Aim of the task
Every line of the data is to be transcribed without error.

Study material
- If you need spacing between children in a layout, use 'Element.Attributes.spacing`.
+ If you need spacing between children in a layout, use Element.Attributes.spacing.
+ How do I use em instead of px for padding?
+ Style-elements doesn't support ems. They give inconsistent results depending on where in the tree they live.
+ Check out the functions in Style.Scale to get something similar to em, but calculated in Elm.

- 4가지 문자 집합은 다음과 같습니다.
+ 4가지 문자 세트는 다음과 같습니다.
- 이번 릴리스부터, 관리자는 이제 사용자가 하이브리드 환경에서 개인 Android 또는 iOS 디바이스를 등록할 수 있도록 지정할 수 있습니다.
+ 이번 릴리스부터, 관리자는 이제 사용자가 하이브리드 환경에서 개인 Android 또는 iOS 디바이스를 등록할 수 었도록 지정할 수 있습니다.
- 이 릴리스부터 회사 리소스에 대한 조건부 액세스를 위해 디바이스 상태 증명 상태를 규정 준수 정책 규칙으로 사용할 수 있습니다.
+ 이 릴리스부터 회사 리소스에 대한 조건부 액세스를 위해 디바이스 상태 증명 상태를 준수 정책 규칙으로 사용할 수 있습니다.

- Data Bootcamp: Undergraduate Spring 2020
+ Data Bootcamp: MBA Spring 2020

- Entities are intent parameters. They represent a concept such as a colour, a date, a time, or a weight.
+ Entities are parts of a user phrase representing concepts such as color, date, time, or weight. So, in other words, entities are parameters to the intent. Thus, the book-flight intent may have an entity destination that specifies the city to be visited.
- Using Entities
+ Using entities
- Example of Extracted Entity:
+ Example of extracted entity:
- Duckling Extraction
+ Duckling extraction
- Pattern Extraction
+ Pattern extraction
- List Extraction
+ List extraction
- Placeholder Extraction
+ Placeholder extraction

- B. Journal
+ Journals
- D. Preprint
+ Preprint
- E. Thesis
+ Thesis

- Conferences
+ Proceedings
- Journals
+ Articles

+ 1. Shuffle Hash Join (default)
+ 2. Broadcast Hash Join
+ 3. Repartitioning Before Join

Answer below
- If you need spacing between children in a layout, use 'Element.Attributes.spacing`.
+ If you need spacing between children in a layout, use Element.Attributes.spacing.
+ How do I use em instead of px for padding?
+ Style-elements doesn't support ems. They give inconsistent results depending on where in the tree they live.
+ Check out the functions in Style.Scale to get something similar to em, but calculated in Elm.

- 4가지 문자 집합은 다음과 같습니다.
+ 4가지 문자 세트는 다음과 같습니다.
- 이번 릴리스부터, 관리자는 이제 사용자가 하이브리드 환경에서 개인 Android 또는 iOS 디바이스를 등록할 수 있도록 지정할 수 있습니다.
+ 이번 릴리스부터, 관리자는 이제 사용자가 하이브리드 환경에서 개인 Android 또는 iOS 디바이스를 등록할 수 었도록 지정할 수 있습니다.
- 이 릴리스부터 회사 리소스에 대한 조건부 액세스를 위해 디바이스 상태 증명 상태를 규정 준수 정책 규칙으로 사용할 수 있습니다.
+ 이 릴리스부터 회사 리소스에 대한 조건부 액세스를 위해 디바이스 상태 증명 상태를 준수 정책 규칙으로 사용할 수 있습니다.

- Data Bootcamp: Undergraduate Spring 2020
+ Data Bootcamp: MBA Spring 2020

- Entities are intent parameters. They represent a concept such as a colour, a date, a time, or a weight.
+ Entities are parts of a user phrase representing concepts such as color, date, time, or weight. So, in other words, entities are parameters to the intent. Thus, the book-flight intent may have an entity destination that specifies the city to be visited.
- Using Entities
+ Using entities
- Example of Extracted Entity:
+ Example of extracted entity:
- Duckling Extraction
+ Duckling extraction
- Pattern Extraction
+ Pattern extraction
- List Extraction
+ List extraction
- Placeholder Extraction
+ Placeholder extraction

- B. Journal
+ Journals
- D. Preprint
+ Preprint
- E. Thesis
+ Thesis

- Conferences
+ Proceedings
- Journals
+ Articles

+ 1. Shuffle Hash Join (default)
+ 2. Broadcast Hash Join
+ 3. Repartitioning Before Join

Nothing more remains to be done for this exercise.